Erstellt am 19. April 2016, 07:04

von Thomas Jorda

Auf lange Sicht das wichtigste Kunstprojekt. Thomas Jorda über den neuen Namen der Galerie Niederösterreich in Krems und den groß angelegten Spatenstich.

Da dürfen alle mitmachen! Eltern, Onkel, Tanten und die anderen Anverwandten wissen es: Viel diskutiert wird die Wahl des Namens. Nicht zu unrecht, denn mit ihm bekommt der neue Erdenbürger nicht nur einen heiligen Patron, sondern manchmal auch eine Bürde auf den Weg. Eine Untersuchung hat gezeigt, dass Trägerinnen und Träger gewisser Vornamen bei Prüfungen deutlich schlechter abschneiden als die anderen. Ein Name ist also wichtig und sagt etwas aus.

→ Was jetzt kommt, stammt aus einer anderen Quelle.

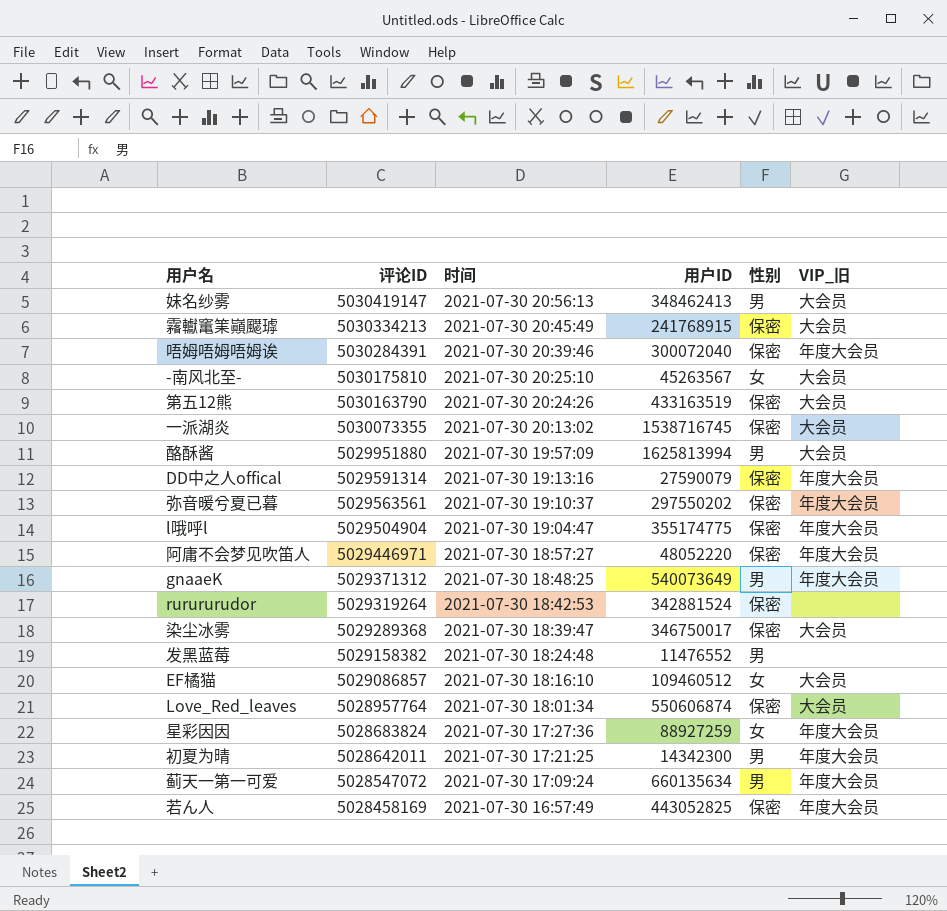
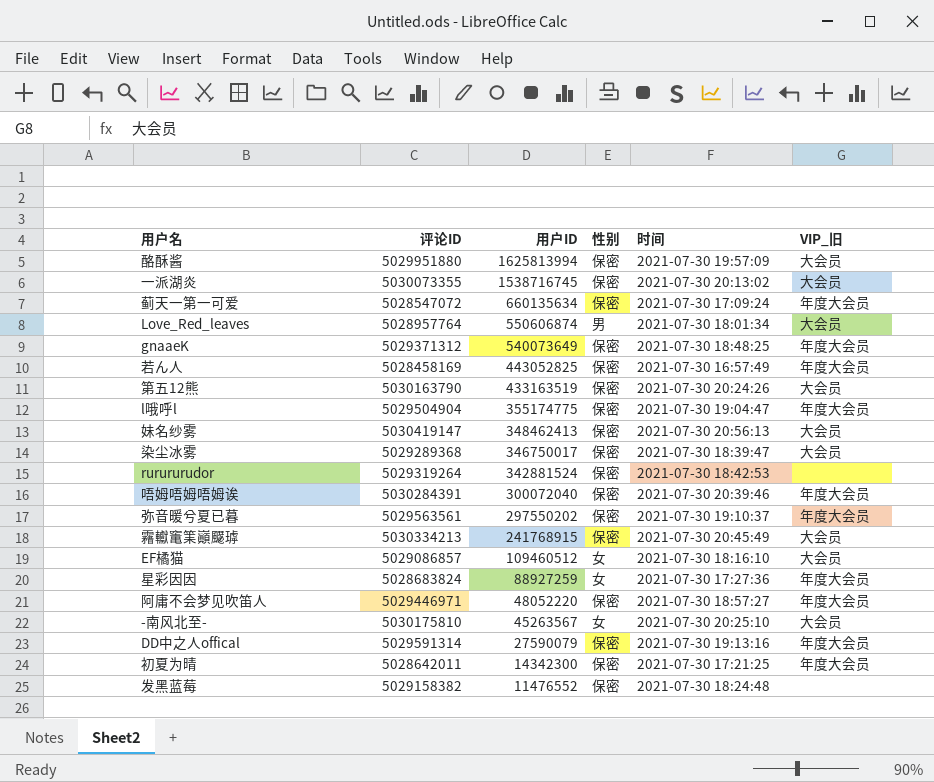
row order: 评论ID descending -> 用户ID descending
column 时间 | position: 3 -> 5
酪酥酱 | 性别: 男 -> 保密
蓟天一第一可爱 | 性别: 男 -> 保密
Love_Red_leaves | 性别: 保密 -> 男
gnaaeK | 性别: 男 -> 保密
妹名纱雾 | 性别: 男 -> 保密
初夏为晴 | 性别: 男 -> 保密
发黑蓝莓 | 性别: 男 -> 保密

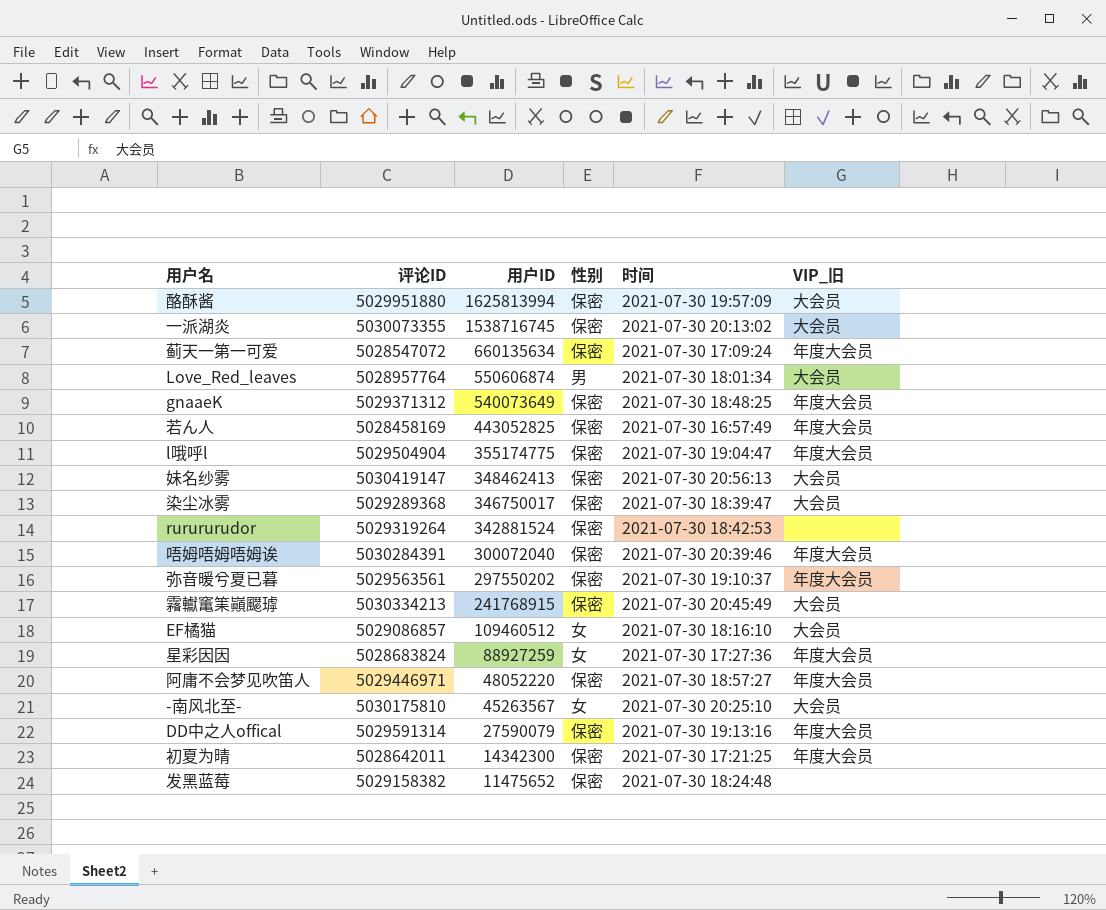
row 第五12熊: 5030163790 | 433163519 | 保密 | 2021-07-30 20:24:26 | 大会员 -> none
发黑蓝莓 | 用户ID: 11476552 -> 11475652

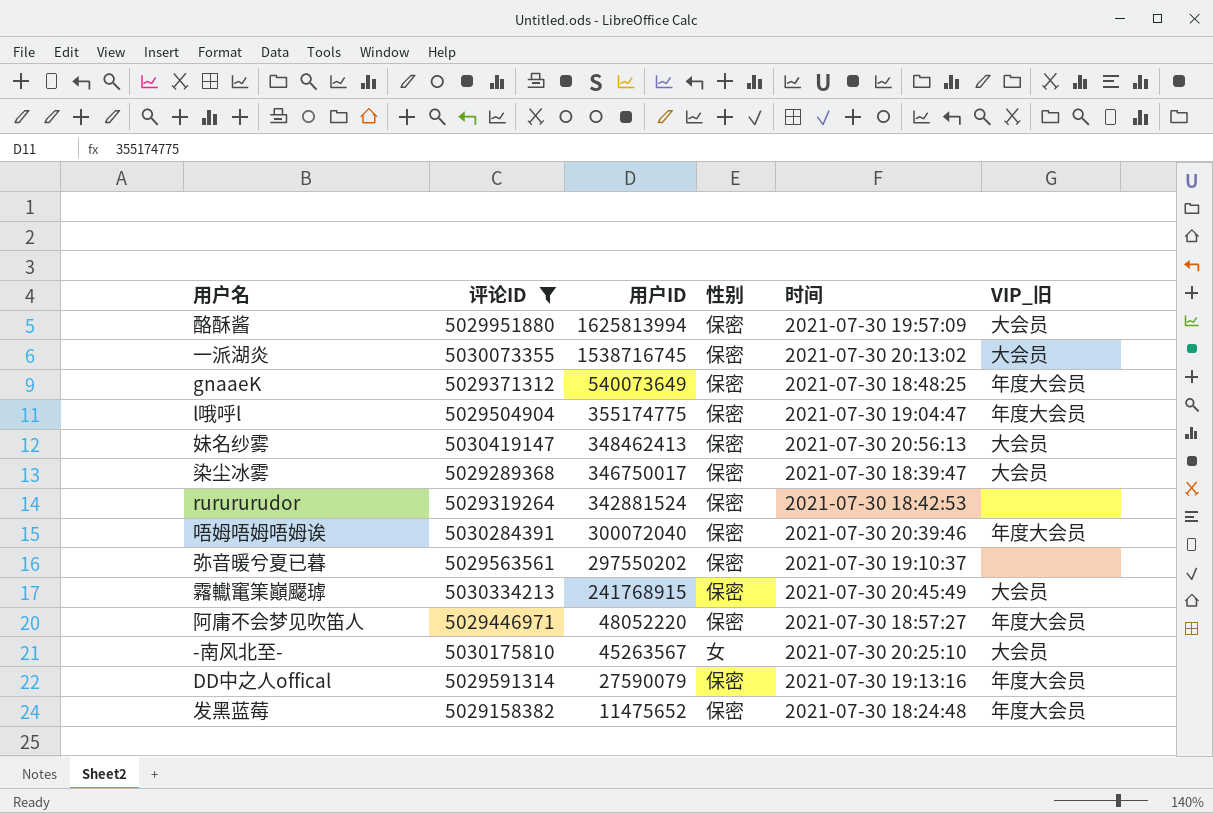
filter: none -> 评论ID >= 5029158382
弥音暖兮夏已暮 | VIP_旧: 年度大会员 -> none
发黑蓝莓 | VIP_旧: none -> 年度大会员

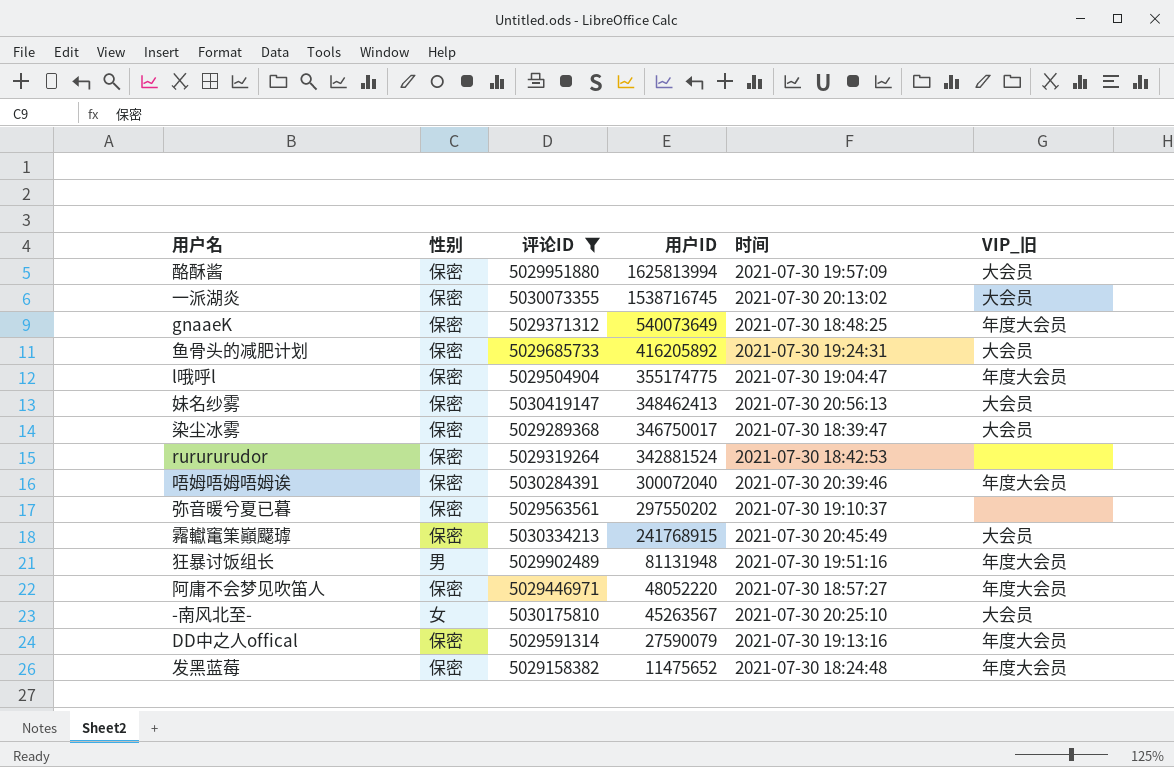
column 性别 | position: 4 -> 2
row 鱼骨头的减肥计划: none -> 保密 | 5029685733 | 416205892 | 2021-07-30 19:24:31 | 大会员
row 狂暴讨饭组长: none -> 男 | 5029902489 | 81131948 | 2021-07-30 19:51:16 | 年度大会员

Das neue Museum in Krems wurde lange als Galerie Niederösterreich benannt. Bis man die Fadesse der Bezeichnung einsah und ihn zum Arbeitstitel herabstufte. Ab Dienstag wissen wir, wie es wirklich heißen soll. Und es steht auch der Termin des Spatenstiches fest. Am 4. Juni werden Landeshauptmann Erwin Pröll und Bürgermeister Reinhard Resch zustechen. Und weil manche in Krems von dem Projekt nicht überzeugt sind, sind alle Bürgerinnen und Bürger eingeladen, mitzustechen und den Spaten als Geschenk heimzunehmen.

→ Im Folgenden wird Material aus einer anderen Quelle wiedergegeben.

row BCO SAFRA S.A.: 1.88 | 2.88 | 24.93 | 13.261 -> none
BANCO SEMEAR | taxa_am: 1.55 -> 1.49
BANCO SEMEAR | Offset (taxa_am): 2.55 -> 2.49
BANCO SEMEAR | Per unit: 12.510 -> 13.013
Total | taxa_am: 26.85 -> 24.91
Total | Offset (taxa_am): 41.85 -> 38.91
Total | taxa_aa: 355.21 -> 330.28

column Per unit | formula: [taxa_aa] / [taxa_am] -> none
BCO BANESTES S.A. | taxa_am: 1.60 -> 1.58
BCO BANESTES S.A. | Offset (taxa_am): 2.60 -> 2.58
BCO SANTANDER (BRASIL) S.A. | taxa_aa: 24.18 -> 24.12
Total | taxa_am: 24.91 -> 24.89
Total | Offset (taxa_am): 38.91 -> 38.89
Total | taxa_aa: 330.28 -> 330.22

Klingt übertrieben, ist es aber nicht. Immerhin kostet das neue Haus mindestens 30 Millionen Euro, wird auf lange Zeit das größte Kunstprojekt im Land bleiben und erhält angesichts der erzwungenen Schließung des Essl Museums eine besondere Bedeutung. Da darf man, wie die Deutschen sagen würden, tatsächlich klotzen und nicht nur kleckern.